__Problem description__
Copy out each record that follows exactly, and omit any picture you find.

= Beginning of Section =

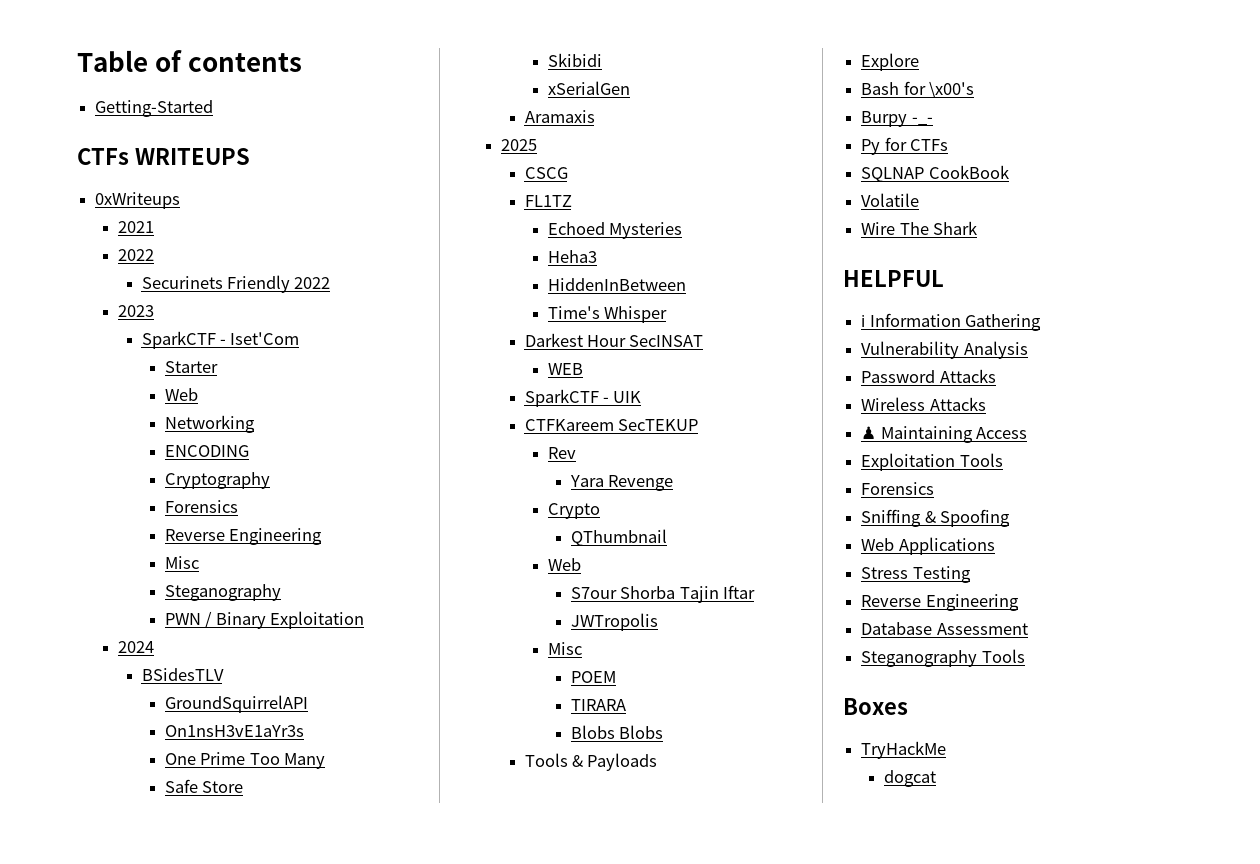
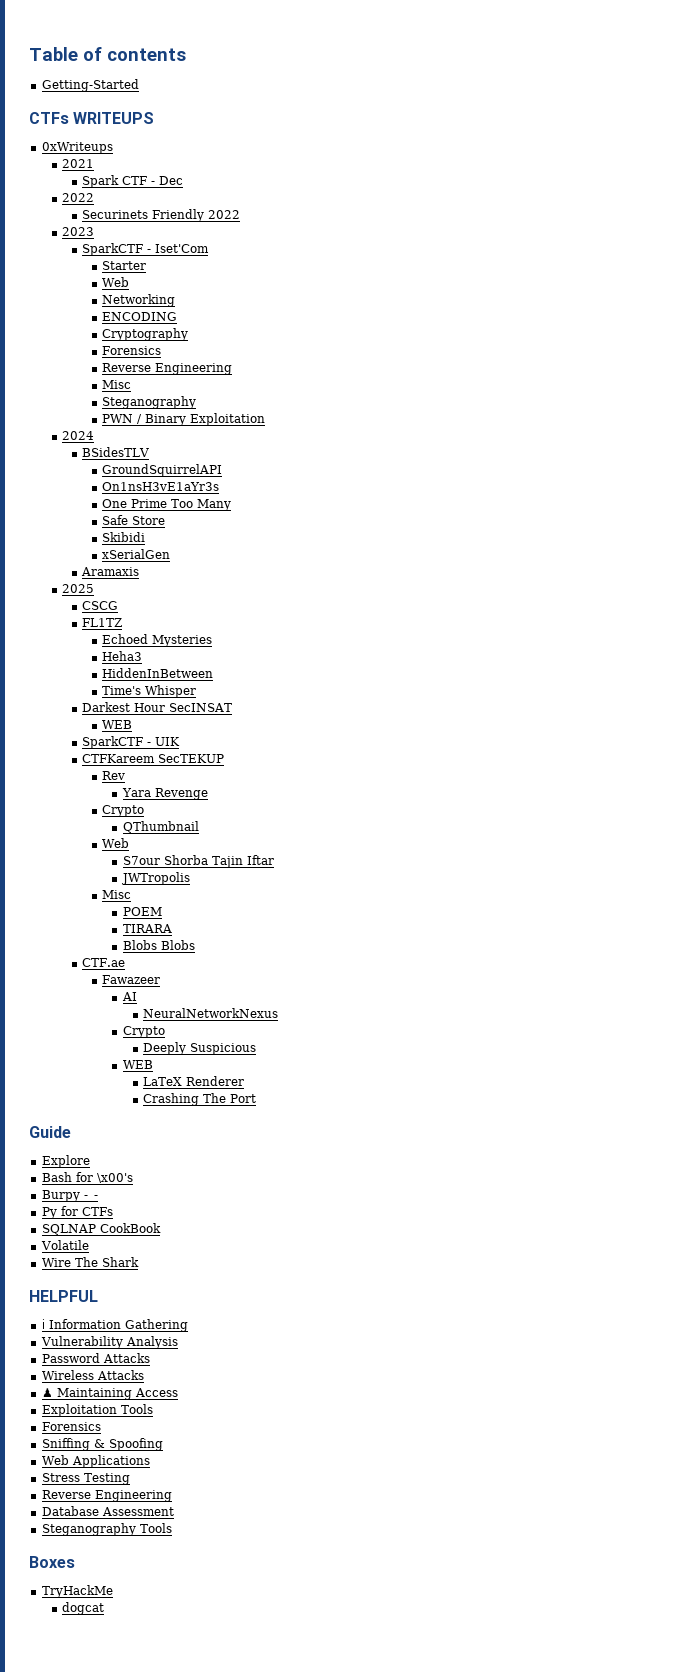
+ Spark CTF - Dec
- Tools & Payloads
+ CTF.ae
+ Fawazeer
+ AI
+ NeuralNetworkNexus
+ Crypto
+ Deeply Suspicious
+ WEB
+ LaTeX Renderer
+ Crashing The Port
+ Guide

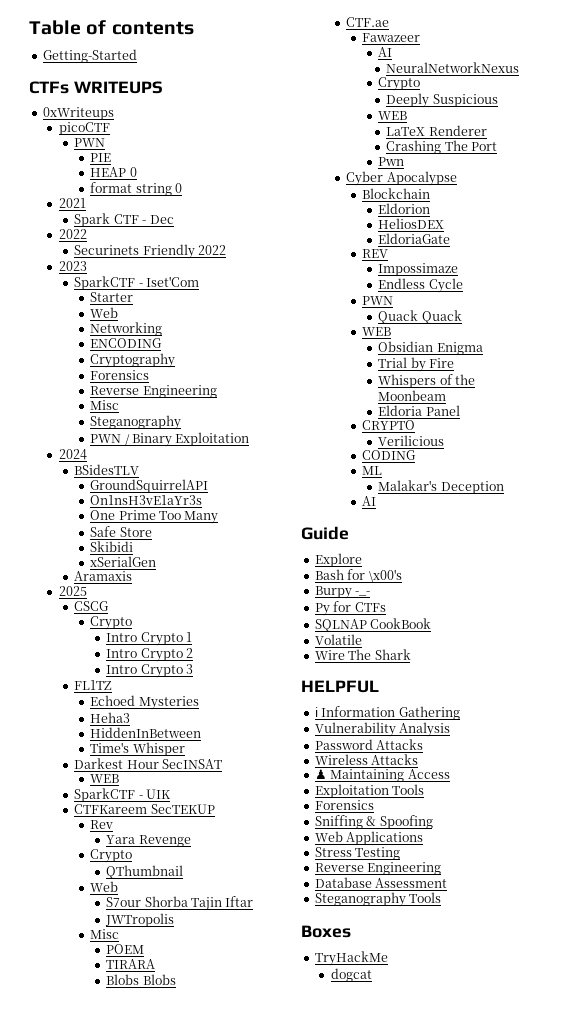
+ picoCTF
+ PWN
+ PIE
+ HEAP 0
+ format string 0
  CSCG
+ Crypto
+ Intro Crypto 1
+ Intro Crypto 2
+ Intro Crypto 3
+ Pwn
+ Cyber Apocalypse
+ Blockchain
+ Eldorion
+ HeliosDEX
+ EldoriaGate
+ REV
+ Impossimaze
+ Endless Cycle
+ PWN
+ Quack Quack
+ WEB
+ Obsidian Enigma
+ Trial by Fire
+ Whispers of the Moonbeam
+ Eldoria Panel
+ CRYPTO
+ Verilicious
+ CODING
+ ML
+ Malakar's Deception
+ AI

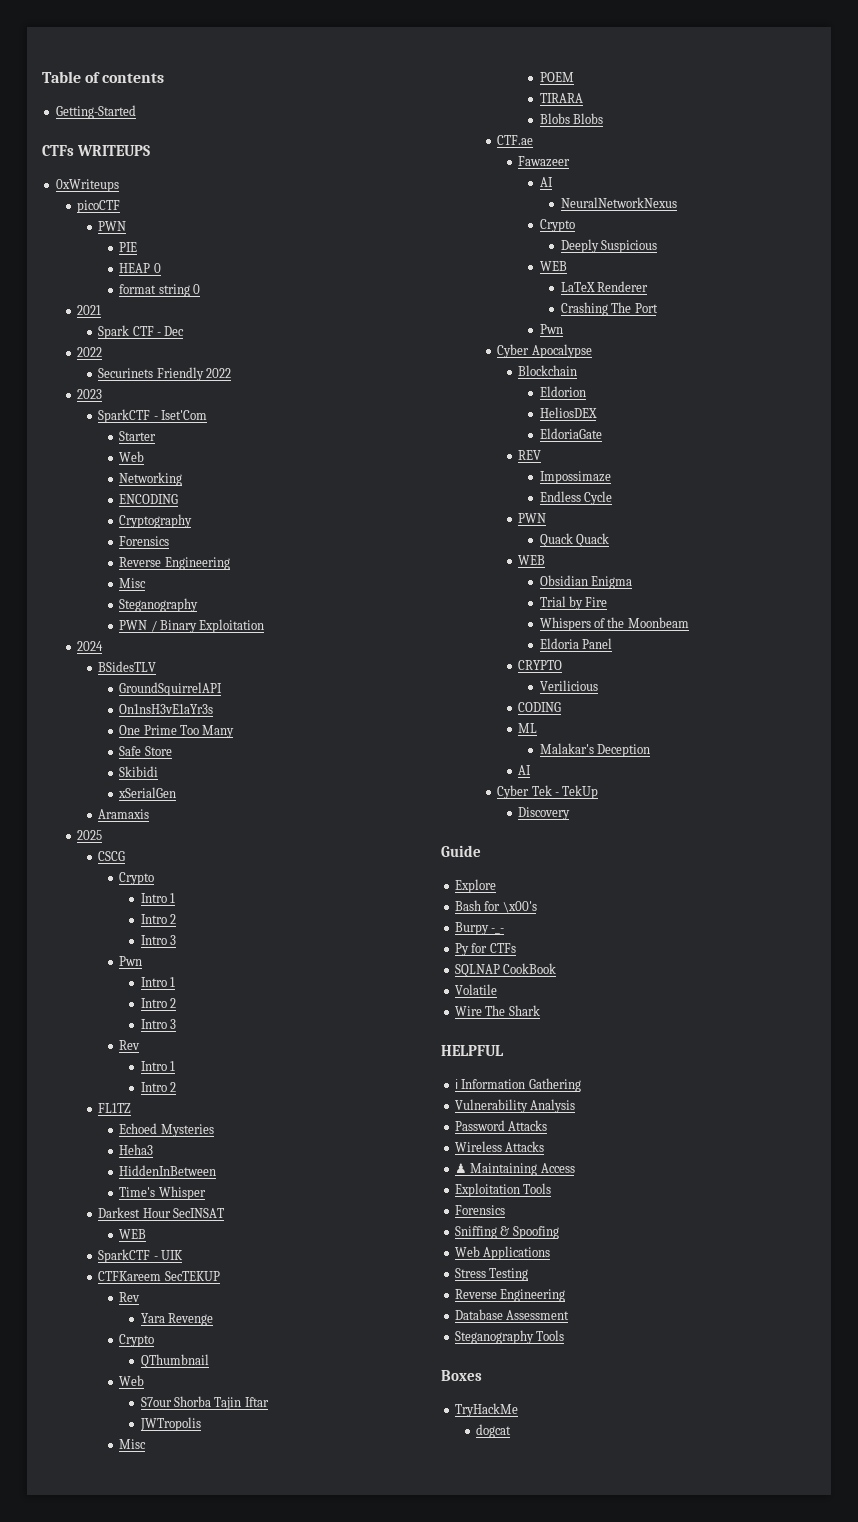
  CSCG
  Crypto
- Intro Crypto 1
- Intro Crypto 2
- Intro Crypto 3
+ Intro 1
+ Intro 2
+ Intro 3
+ Pwn
+ Intro 1
+ Intro 2
+ Intro 3
+ Rev
+ Intro 1
+ Intro 2
+ Cyber Tek - TekUp
+ Discovery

= End of Section =

__Output of the task__
+ Spark CTF - Dec
- Tools & Payloads
+ CTF.ae
+ Fawazeer
+ AI
+ NeuralNetworkNexus
+ Crypto
+ Deeply Suspicious
+ WEB
+ LaTeX Renderer
+ Crashing The Port
+ Guide

+ picoCTF
+ PWN
+ PIE
+ HEAP 0
+ format string 0
  CSCG
+ Crypto
+ Intro Crypto 1
+ Intro Crypto 2
+ Intro Crypto 3
+ Pwn
+ Cyber Apocalypse
+ Blockchain
+ Eldorion
+ HeliosDEX
+ EldoriaGate
+ REV
+ Impossimaze
+ Endless Cycle
+ PWN
+ Quack Quack
+ WEB
+ Obsidian Enigma
+ Trial by Fire
+ Whispers of the Moonbeam
+ Eldoria Panel
+ CRYPTO
+ Verilicious
+ CODING
+ ML
+ Malakar's Deception
+ AI

  CSCG
  Crypto
- Intro Crypto 1
- Intro Crypto 2
- Intro Crypto 3
+ Intro 1
+ Intro 2
+ Intro 3
+ Pwn
+ Intro 1
+ Intro 2
+ Intro 3
+ Rev
+ Intro 1
+ Intro 2
+ Cyber Tek - TekUp
+ Discovery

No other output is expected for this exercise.